Qwen3 Is Here - Now Live on SambaNova Cloud

Written by SambaNova | May 2, 2025

We’re excited to announce that Qwen3, the latest generation of large language models from the Qwen team, is now available on SambaNova Cloud — starting with the Qwen3-32B dense model, delivering blazing-fast inference at 281 tokens/second as measured by Artificial Analysis.

Qwen3 introduces a flexible new paradigm for how language models think, reason, and respond. Whether you're building intelligent agents, scalable coding tools, or multi-turn conversational systems, Qwen3 gives you performance control on your terms — all in a single model family.

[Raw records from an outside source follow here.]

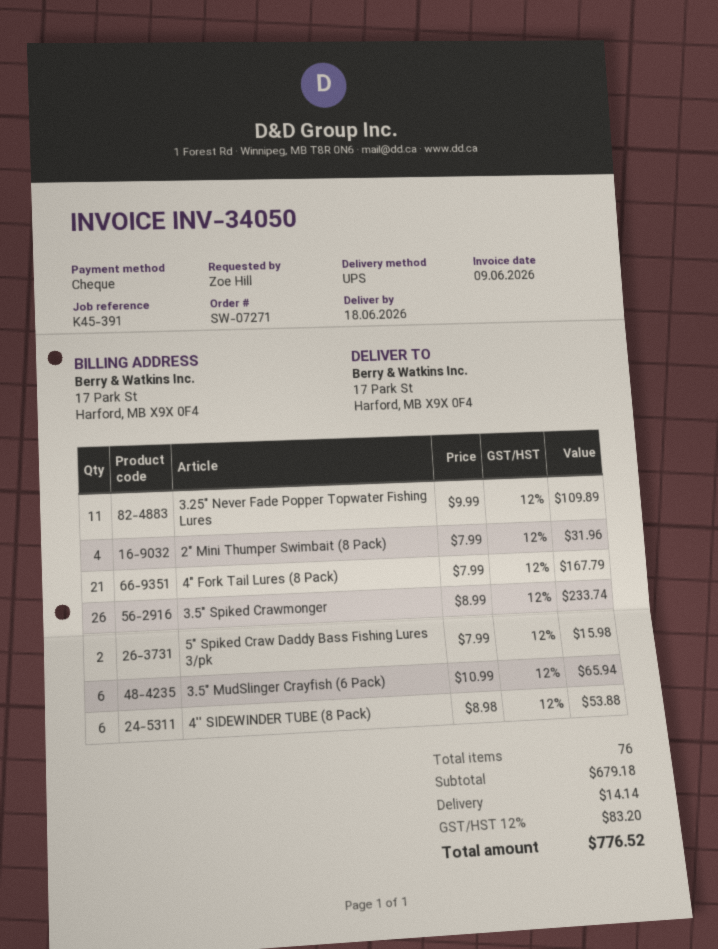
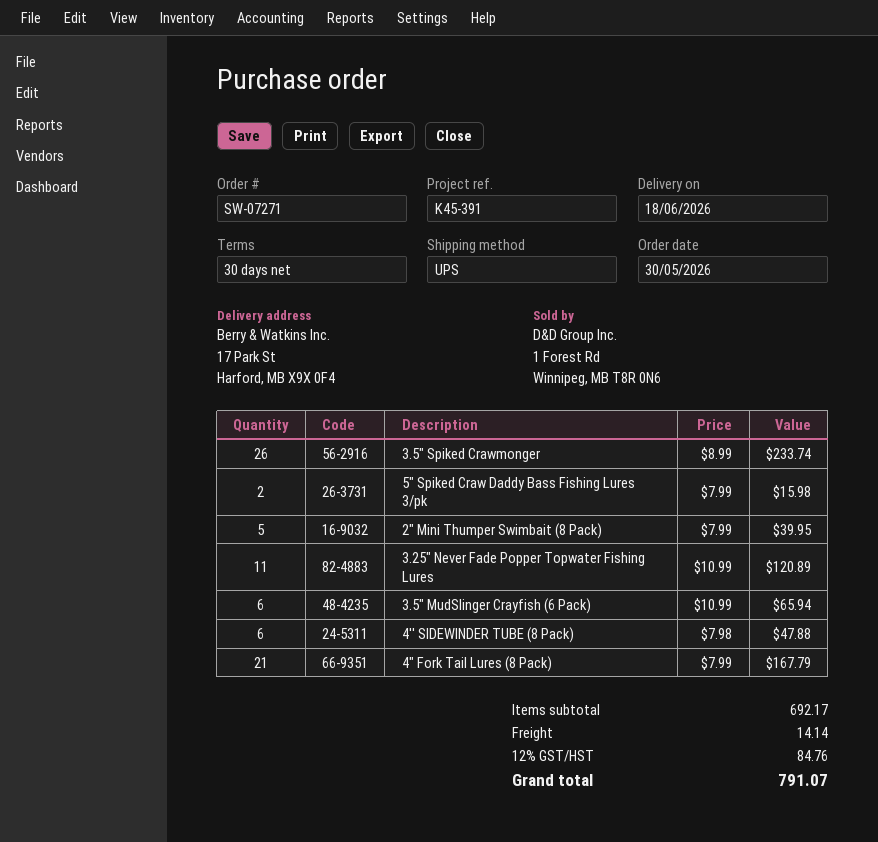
3.25" Never Fade Popper Topwater Fishing Lures: 11 x 9.99 = 109.89 -> 11 x 10.99 = 120.89
2" Mini Thumper Swimbait (8 Pack): 4 x 7.99 = 31.96 -> 5 x 7.99 = 39.95
4'' SIDEWINDER TUBE (8 Pack): 6 x 8.98 = 53.88 -> 6 x 7.98 = 47.88
subtotal: 679.18 -> 692.17
tax: 12% = 83.20 -> 12% = 84.76
total: 776.52 -> 791.07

Hybrid Thinking Architecture: Precision Control

Qwen3’s dual-mode reasoning engine revolutionizes how developers balance computational efficiency with task complexity, offering unprecedented control over AI behavior. Here’s a deeper look at its mechanics and advantages:

/think Mode: Deliberative Reasoning Activated via /think tags or API parameters, this mode engages the model’s full analytical capabilities:

Step-by-step problem-solving: Breaks down tasks like mathematical proofs or code debugging into intermediate reasoning steps
Latent Chain-of-Thought: Internally generates reasoning paths before delivering final answers, improving accuracy on benchmarks
Complex task specialization: Optimized for multi-hop analysis, scientific reasoning, and agentic decision-making

/nothink Mode: Instant Response Generation Triggered via /no_think tags, this mode prioritizes speed:

Sub-second latency: Delivers answers in 300ms-range for real-time applications
Streamlined processing: Bypasses intermediate reasoning steps for queries like autocomplete or FAQ responses
Cost-optimized inference: Reduces active parameter usage through architectural optimizations

This architecture enables granular compute budgeting - only activate deep reasoning when necessary, reducing costs without sacrificing capability.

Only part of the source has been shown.